Vivemos um período cinzento e buscamos mais luz. Os dias e as semanas foram passando e, à medida que o tempo se estendia, “a escola em casa” tornou-se mais escura. Revelava-se no esforço de alguns e na progressiva desvinculação de outros. Mostrava-se na interpelação que ficava sem resposta, no silêncio que confirmava a ausência, no olhar vago de quem não estava lá. Foi revisitar uma vivência triste e já conhecida do ano passado e, aquele vazio que um professor sente quando reconhece essa desistência, essa abdicação, voltou. É aquele silêncio que fica, aquela escuridão em que ecrã e alma coincidem quando nos despedimos de uma turma e dizemos “fiquem bem e até à próxima aula”! Reconhecemos, também, que os nossos alunos foram ficando com menos cor. Em casa, privados do sol, do ar livre e da luz que o convívio traz aos dias, foram perdendo brilho, ficaram pálidos, num tom que a luminosidade do ecrã acentua, esbranquiçado e baço. Cor assética, de infelicidade.
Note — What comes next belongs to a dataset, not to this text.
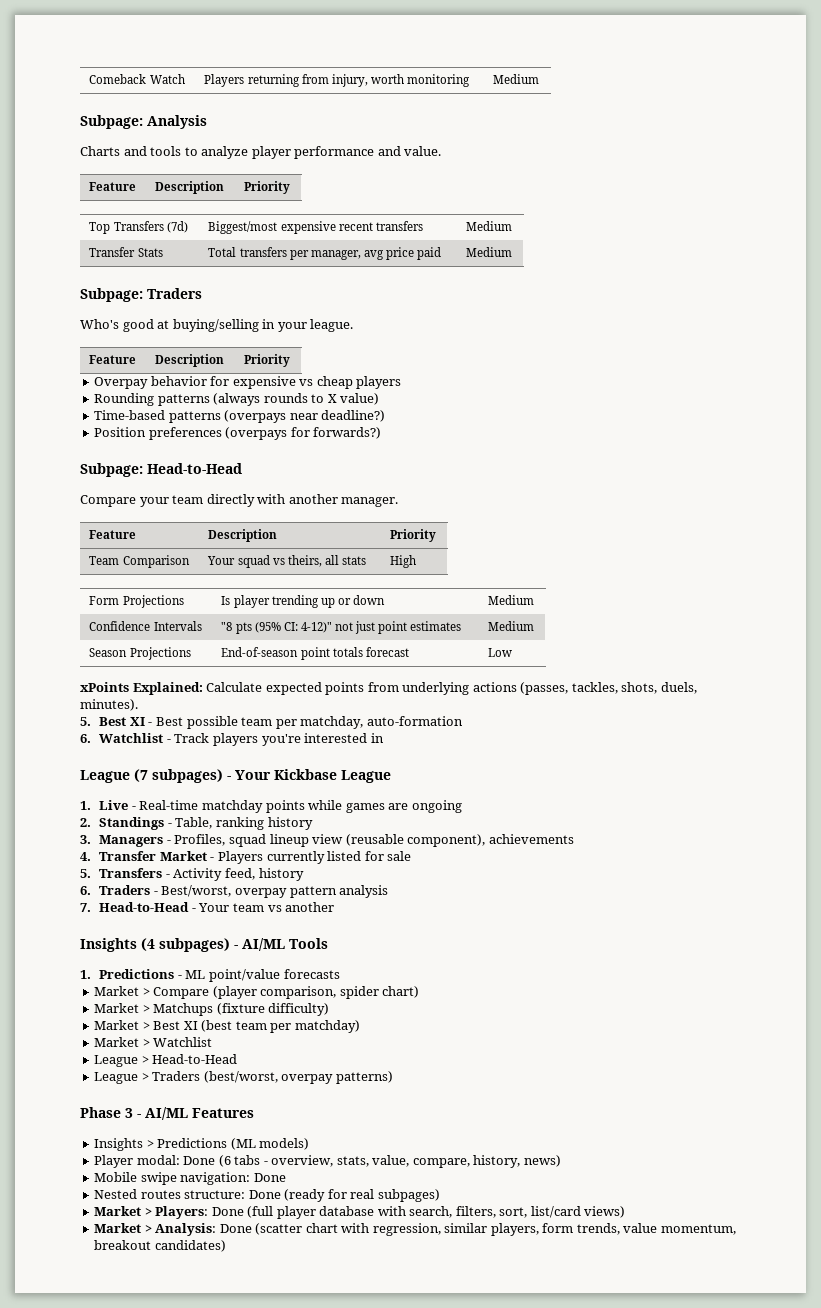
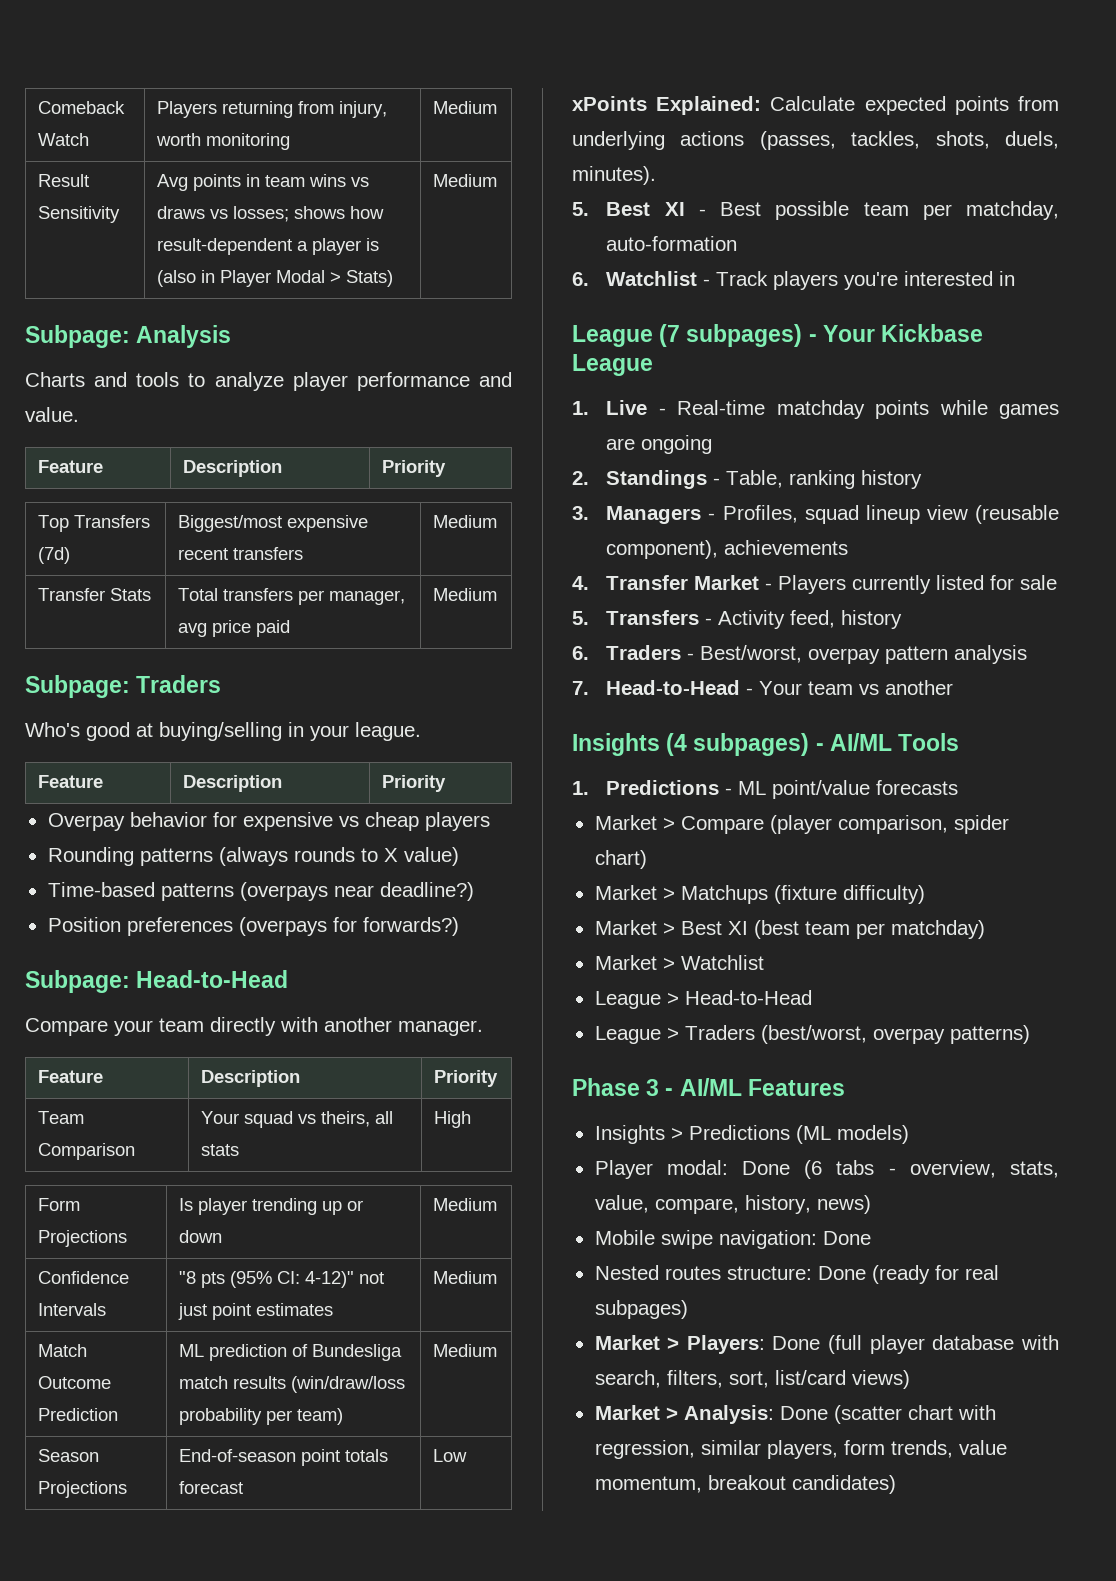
+ Result Sensitivity | Avg points in team wins vs draws vs losses; shows how result-dependent a player is (also in Player Modal > Stats) | Medium
+ Match Outcome Prediction | ML prediction of Bundesliga match results (win/draw/loss probability per team) | Medium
Em resposta às minhas questões foram, em larga maioria, sinceros ao assumirem que as horas de aula eram excessivas e se sentiam seguros em casa, mas infelizes. Era excessivo o tempo que passavam em tarefas escolares, muito triste a ausência da socialização entre pares, muito esforçada a atenção às aulas on-line, persistentes as dores de cabeça ao fim do dia. Muito tristes, mas resignados. A precisarem de luz. Foi isto que também aprendemos: sem presença, não nos enlaçamos; e sem sol, não há ensino.